The sun's rays was glistening onto Hermione's pearl-like skin, she squirmed and squirmed and she finally got up. Walking to the bathroom she saw a very tired and worn out Ravenclaw girl walking out of the tower, she peeked in to Draco's room where the door is slightly open. There she saw Draco with a smirk glued to his face "I did good to that girl.." he sighed with accomplishment. Hermione rolled her eyes and went back to what she was doing. Since it was Sunday students were obviously out of school hanging out with friends and such.

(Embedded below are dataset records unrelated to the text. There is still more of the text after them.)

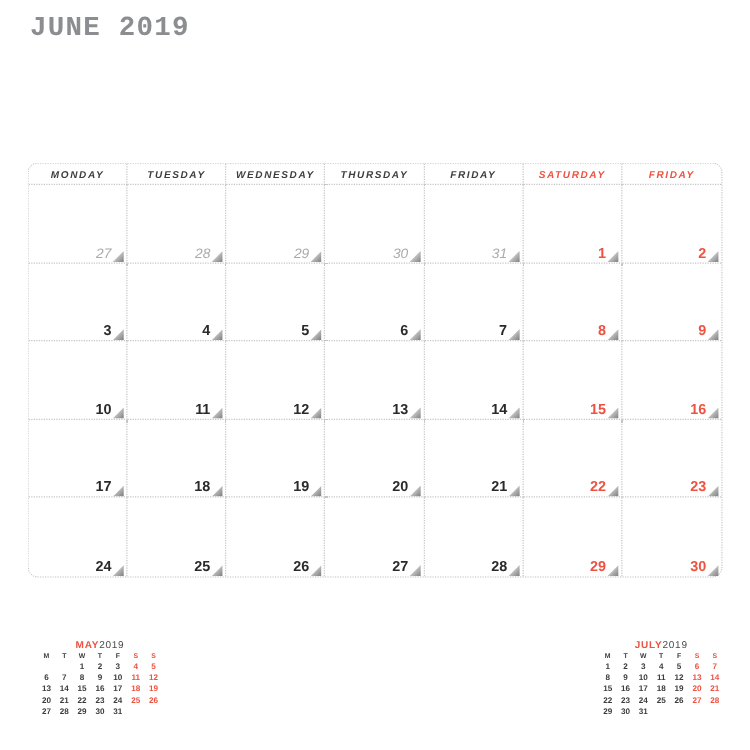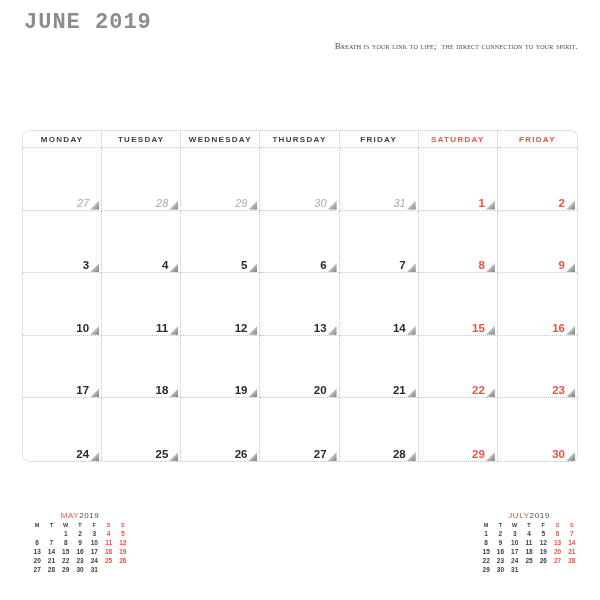--- a/index.html
+++ b/index.html
@@ -82,7 +82,6 @@
 <div class="page-title">JUNE 2019</div>
 
 <div class="quote">
-  <div>Breath is your link to life;  the direct connection to your spirit.</div>
 </div>
 
 <div class="calendar">

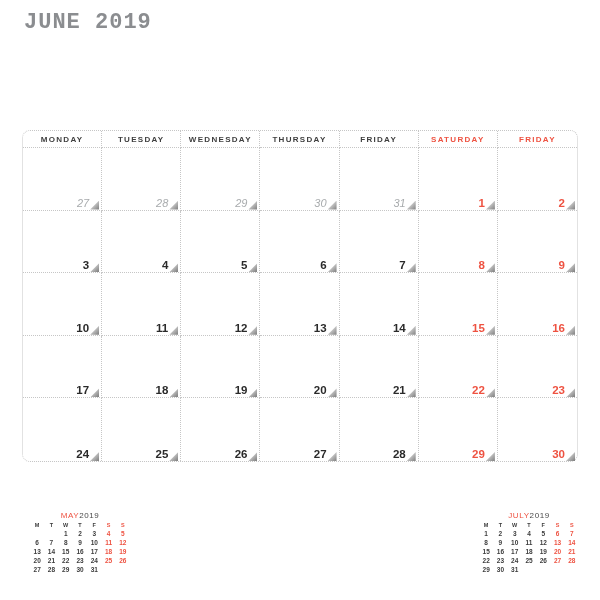--- a/index.html
+++ b/index.html
@@ -29,7 +29,7 @@
   .wd-cell{
     border-right:1px dotted #c6c6c6;border-bottom:1px dotted #c6c6c6;
     display:flex;align-items:center;justify-content:center;
-    font-size:8px;font-weight:bold;letter-spacing:1.3px;color:#3e3e3e;
+    font-size:8px;font-weight:bold;letter-spacing:1.3px;color:#3e3e3e;font-style:italic;
   }
   .wd-cell.weekend{color:#ee5241;}
   .wd-cell.last-col{border-right:none;}

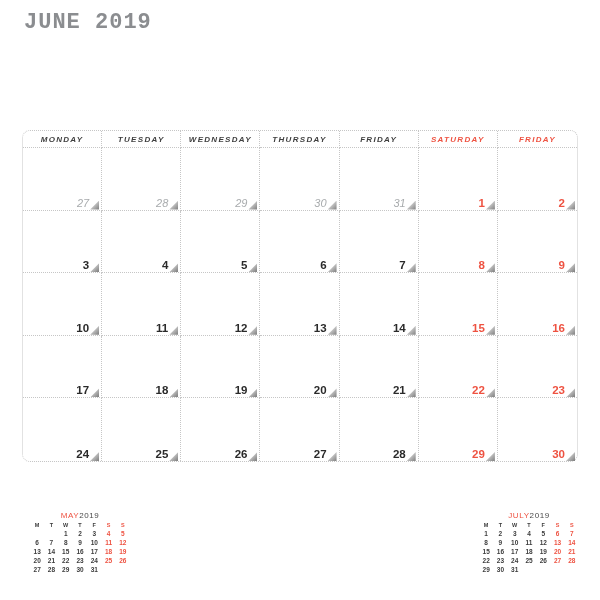--- a/index.html
+++ b/index.html
@@ -64,7 +64,7 @@
     text-align:center;font-size:8px;letter-spacing:.6px;margin-bottom:2px;
     color:#4a4a4a;
   }
-  .mini-title .month{color:#ee5241;font-weight:normal;}
+  .mini-title .month{color:#ee5241;font-weight:bold;}
   .mini-title .year{color:#4a4a4a;font-weight:normal;margin-left:0;}
   .mini-grid{display:grid;grid-template-columns:repeat(7,1fr);row-gap:1px;}
   .mini-dh{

Hermione eating her lunch in the Great Hall, she saw a HufflePuff heading towards her. It was Zacharias Smith, a fine looking young man, he's smart, handsome and a gentleman too. He would've been a great Ravenclaw but his kindness engulfed his personality and the sorting hat placed him in HufflePuff. "Hi.. Hermione" he said. "Hello there Zach! What can I do for you?" Hermione replied with a smile. "well…could…you..maybe help me with my potions and muggle learning?" he looked nervous "If it's no trouble…" he added. Hermione's smile grew wider seeing the cute HufflePuff like that she chuckled "I'd be glad to help you" they both laughed and exchanged jokes filling the Great Hall with laughter. But a certain Slytherin didn't like it Draco watching them go all lovey-dovey to each other had a frown on his face, eating the bread in a barbaric manner. "Oh my aren't those two cute?" "Shut up!" he muttered. "Somebody's jeeaaallooouussss" "I am not! Jealous of that filthy mudblood?" he scoffed. When Draco had enough of the giggles and chuckled he strode to Zacharias holding a goblet of pumpkin juice, he poured it on to Zacharias beautiful dirty blonde locks. The laughing stopped and Hermione was fuming mad. "What the fuck is wrong with you Malfoy?" Hermione screamed. "He's annoying me." Draco simply replied. The Platinum blonde walked heading out and suddenly stopped to look over his shoulder and saw Hermione wiping pumpkin juice from the stunned HufflePuff. His irritation grew stronger scrunched his forehead "Tsch" he said. And left the hall.